= DATA TO EXAMINE =
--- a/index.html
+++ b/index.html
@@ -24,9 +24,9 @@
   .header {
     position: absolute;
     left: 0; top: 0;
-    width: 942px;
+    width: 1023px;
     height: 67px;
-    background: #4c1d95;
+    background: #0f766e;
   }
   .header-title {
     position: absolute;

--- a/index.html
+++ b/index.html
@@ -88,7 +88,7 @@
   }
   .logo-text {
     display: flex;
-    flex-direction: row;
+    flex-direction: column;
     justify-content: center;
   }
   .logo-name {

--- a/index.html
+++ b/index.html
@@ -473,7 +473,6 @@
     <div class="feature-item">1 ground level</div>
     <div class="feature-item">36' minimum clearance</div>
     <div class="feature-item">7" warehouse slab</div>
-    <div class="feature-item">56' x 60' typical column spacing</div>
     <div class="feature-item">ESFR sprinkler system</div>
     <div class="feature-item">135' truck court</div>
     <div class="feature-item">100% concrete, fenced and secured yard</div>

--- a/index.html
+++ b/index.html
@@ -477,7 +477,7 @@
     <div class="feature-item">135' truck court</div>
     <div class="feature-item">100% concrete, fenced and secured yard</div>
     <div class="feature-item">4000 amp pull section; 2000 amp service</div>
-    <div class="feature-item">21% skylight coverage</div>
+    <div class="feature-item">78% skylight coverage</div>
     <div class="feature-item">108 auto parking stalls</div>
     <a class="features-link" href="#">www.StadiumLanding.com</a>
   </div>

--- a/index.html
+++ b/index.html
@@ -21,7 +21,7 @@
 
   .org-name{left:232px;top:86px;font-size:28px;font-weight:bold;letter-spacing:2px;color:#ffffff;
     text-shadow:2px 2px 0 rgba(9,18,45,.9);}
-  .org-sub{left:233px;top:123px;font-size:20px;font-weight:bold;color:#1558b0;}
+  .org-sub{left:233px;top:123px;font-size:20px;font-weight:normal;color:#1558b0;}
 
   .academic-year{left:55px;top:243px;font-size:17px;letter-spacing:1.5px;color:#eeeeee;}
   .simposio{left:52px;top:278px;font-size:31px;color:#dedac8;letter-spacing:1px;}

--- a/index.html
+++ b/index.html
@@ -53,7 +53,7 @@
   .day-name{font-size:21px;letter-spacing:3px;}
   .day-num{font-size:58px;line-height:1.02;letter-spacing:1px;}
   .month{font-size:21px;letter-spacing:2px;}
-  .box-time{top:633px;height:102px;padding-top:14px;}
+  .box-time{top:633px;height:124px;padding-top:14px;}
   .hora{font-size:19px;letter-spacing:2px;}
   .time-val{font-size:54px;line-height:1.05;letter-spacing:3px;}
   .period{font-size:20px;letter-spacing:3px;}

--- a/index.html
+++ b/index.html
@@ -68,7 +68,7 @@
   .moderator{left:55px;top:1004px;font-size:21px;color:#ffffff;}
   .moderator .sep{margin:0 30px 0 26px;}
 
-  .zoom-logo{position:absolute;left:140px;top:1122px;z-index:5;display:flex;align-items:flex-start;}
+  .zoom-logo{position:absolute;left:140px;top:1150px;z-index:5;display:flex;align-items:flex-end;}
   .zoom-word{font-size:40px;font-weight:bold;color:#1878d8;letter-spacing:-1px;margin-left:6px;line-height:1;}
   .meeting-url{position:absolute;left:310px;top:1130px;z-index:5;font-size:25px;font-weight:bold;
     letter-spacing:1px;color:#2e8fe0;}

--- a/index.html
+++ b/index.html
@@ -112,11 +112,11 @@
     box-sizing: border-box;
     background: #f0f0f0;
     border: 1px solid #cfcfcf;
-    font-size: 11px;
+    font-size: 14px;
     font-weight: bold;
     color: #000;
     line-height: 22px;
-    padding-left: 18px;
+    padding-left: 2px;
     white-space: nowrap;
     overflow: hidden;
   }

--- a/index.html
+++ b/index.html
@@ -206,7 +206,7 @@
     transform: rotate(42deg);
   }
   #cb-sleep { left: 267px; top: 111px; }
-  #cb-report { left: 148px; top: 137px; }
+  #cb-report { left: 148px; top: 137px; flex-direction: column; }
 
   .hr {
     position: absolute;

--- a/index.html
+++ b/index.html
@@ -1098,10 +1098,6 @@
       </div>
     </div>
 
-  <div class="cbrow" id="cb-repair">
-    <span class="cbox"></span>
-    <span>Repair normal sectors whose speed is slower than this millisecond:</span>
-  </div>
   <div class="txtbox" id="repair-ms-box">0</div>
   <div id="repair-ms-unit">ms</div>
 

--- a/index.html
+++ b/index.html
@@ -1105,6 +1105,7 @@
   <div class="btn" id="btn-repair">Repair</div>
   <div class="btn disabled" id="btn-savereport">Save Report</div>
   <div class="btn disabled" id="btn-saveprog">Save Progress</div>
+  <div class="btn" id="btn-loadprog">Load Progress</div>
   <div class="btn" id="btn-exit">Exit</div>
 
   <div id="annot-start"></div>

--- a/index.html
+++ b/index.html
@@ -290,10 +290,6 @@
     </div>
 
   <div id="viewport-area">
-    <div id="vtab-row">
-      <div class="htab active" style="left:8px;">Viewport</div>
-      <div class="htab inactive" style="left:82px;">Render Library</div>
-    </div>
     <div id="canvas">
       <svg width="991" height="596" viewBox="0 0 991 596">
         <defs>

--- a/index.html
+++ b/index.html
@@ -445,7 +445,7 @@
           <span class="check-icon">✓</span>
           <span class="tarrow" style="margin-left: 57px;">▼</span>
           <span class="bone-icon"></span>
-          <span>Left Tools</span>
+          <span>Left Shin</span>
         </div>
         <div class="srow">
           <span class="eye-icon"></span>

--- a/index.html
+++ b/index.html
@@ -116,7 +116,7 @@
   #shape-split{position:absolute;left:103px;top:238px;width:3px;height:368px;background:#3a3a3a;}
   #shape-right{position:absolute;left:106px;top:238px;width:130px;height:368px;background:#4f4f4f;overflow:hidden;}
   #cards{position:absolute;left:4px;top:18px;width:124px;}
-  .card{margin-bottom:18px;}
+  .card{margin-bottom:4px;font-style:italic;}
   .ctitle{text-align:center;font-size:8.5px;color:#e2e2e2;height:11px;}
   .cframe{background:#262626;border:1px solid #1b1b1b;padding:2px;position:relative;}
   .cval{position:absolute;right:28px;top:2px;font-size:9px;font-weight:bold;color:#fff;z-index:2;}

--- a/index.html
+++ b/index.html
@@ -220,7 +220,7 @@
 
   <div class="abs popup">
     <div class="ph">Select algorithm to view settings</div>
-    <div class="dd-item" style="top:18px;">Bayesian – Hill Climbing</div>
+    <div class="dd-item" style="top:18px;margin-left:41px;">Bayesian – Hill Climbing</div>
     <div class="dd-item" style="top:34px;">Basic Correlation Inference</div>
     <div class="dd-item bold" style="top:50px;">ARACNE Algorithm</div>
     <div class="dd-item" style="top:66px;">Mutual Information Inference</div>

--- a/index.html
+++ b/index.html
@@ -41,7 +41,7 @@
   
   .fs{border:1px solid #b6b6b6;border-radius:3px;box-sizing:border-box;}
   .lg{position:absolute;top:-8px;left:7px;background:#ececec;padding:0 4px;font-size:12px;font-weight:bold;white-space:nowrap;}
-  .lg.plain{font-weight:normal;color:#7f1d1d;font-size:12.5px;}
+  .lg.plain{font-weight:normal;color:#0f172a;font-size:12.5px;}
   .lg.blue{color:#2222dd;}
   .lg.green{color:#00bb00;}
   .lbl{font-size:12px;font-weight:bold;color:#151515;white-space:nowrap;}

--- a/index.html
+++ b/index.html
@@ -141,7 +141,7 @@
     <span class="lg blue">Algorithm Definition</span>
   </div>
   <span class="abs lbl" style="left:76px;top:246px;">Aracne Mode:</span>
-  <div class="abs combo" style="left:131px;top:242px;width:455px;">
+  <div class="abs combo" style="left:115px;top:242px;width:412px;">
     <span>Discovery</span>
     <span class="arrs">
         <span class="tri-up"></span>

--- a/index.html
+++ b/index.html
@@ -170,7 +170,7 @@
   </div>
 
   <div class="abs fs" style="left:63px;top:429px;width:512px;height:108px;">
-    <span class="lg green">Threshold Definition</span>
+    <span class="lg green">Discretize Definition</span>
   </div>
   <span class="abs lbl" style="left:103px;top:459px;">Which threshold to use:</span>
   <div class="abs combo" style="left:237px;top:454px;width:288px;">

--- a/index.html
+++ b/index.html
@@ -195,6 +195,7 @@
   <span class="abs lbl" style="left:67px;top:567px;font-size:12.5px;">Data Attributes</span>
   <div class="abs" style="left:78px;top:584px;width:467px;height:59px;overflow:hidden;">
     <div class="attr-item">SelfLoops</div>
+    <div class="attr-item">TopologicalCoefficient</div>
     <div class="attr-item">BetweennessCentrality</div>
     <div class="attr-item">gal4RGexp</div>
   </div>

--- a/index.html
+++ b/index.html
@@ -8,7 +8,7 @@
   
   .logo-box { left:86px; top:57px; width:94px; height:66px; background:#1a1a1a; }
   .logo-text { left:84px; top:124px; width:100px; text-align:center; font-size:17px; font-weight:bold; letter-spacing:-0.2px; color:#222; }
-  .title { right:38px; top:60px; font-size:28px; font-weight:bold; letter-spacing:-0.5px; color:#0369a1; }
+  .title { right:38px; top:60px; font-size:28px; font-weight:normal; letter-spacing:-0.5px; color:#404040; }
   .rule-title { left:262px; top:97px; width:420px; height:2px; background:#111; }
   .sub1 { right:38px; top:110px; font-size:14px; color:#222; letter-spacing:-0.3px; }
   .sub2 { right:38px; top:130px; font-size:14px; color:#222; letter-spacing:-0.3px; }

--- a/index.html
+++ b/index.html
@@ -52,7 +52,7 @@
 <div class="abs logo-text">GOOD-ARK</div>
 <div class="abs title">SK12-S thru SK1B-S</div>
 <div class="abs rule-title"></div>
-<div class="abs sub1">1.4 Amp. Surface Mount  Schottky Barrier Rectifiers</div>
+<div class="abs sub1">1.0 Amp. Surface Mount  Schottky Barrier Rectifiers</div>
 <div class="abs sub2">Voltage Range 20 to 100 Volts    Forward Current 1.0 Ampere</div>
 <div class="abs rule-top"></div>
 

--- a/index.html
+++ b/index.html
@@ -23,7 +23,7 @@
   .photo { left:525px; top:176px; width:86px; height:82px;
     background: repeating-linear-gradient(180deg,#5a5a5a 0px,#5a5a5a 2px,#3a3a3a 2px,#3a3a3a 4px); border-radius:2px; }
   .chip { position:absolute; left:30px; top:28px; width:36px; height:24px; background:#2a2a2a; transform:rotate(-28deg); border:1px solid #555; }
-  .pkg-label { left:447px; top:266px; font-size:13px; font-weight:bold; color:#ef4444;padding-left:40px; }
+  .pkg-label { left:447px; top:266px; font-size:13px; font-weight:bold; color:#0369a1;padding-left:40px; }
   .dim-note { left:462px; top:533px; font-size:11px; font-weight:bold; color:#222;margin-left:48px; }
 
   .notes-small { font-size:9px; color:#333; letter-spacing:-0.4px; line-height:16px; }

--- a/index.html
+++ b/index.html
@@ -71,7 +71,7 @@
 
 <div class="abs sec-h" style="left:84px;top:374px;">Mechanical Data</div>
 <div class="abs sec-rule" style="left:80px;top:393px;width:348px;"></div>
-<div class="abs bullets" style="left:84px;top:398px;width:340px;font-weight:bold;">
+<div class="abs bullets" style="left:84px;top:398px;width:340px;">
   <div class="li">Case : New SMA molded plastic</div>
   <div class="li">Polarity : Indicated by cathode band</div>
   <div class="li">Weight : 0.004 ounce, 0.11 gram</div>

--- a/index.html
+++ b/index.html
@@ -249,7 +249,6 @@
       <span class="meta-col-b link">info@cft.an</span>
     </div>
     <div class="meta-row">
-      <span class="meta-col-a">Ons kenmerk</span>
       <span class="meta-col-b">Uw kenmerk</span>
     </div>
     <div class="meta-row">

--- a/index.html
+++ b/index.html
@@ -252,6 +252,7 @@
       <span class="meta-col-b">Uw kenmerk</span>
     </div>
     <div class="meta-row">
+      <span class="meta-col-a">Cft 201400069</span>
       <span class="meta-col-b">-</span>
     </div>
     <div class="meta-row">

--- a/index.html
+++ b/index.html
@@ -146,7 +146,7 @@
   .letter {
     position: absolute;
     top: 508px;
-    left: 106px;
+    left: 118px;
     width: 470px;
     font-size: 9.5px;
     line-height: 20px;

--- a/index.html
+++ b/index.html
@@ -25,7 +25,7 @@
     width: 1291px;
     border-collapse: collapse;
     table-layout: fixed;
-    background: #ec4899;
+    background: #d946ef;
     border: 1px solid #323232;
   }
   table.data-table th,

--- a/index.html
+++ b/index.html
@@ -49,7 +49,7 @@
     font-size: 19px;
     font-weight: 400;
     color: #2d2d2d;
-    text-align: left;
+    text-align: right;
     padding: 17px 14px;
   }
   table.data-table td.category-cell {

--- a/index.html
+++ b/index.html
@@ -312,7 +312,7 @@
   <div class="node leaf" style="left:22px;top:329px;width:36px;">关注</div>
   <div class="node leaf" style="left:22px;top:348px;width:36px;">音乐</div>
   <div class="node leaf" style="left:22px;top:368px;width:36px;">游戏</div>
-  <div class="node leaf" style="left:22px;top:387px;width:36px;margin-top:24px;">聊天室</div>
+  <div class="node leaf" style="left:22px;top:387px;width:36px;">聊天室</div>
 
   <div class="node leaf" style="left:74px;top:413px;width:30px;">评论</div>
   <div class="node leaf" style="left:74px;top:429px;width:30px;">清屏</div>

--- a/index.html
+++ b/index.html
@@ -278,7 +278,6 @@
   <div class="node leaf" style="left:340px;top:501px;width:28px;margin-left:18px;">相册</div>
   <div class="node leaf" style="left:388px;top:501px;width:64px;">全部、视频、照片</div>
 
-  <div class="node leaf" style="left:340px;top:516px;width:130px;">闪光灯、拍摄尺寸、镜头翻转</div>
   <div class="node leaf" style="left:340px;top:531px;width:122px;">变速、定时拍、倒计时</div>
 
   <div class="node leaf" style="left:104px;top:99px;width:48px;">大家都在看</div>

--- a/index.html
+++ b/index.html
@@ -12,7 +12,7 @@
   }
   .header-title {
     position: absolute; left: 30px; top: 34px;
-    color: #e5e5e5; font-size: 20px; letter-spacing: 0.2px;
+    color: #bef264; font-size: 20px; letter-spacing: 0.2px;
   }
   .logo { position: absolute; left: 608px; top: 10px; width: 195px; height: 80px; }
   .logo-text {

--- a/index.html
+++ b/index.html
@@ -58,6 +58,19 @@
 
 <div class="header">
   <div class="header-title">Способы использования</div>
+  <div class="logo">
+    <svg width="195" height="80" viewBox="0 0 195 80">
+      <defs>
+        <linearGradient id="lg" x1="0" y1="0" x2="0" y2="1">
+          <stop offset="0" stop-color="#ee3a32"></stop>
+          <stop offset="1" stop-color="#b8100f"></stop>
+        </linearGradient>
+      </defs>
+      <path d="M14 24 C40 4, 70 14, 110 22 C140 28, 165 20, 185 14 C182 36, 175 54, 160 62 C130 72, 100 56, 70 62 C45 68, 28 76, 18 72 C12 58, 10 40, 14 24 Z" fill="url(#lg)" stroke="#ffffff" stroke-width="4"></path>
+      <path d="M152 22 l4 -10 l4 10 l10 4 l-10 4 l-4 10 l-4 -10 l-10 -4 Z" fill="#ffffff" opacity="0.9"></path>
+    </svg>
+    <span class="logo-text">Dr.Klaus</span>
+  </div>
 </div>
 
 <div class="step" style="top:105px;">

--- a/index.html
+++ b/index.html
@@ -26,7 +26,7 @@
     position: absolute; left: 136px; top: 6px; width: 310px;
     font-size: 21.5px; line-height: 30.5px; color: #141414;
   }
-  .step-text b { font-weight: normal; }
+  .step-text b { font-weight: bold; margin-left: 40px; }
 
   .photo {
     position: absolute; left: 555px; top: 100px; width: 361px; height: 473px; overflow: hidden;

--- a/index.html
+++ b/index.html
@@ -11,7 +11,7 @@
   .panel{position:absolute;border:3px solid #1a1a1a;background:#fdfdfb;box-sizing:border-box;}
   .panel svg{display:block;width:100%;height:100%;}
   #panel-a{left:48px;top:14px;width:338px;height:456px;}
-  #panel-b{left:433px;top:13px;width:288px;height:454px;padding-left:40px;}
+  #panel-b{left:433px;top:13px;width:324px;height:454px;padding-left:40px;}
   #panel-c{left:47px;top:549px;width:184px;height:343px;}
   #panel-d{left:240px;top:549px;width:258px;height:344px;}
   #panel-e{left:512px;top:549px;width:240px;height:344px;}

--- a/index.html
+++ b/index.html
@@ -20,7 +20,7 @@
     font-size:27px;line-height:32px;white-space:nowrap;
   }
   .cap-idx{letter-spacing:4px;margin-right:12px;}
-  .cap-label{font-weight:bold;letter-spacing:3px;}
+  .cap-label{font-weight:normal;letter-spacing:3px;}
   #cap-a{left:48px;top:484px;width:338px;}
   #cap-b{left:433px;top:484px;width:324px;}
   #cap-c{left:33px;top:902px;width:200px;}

= WORK INSTRUCTION =
Say how many lines in the entries above contain the string "label". Give the number by itself.

= ANSWER TO THIS TASK =
4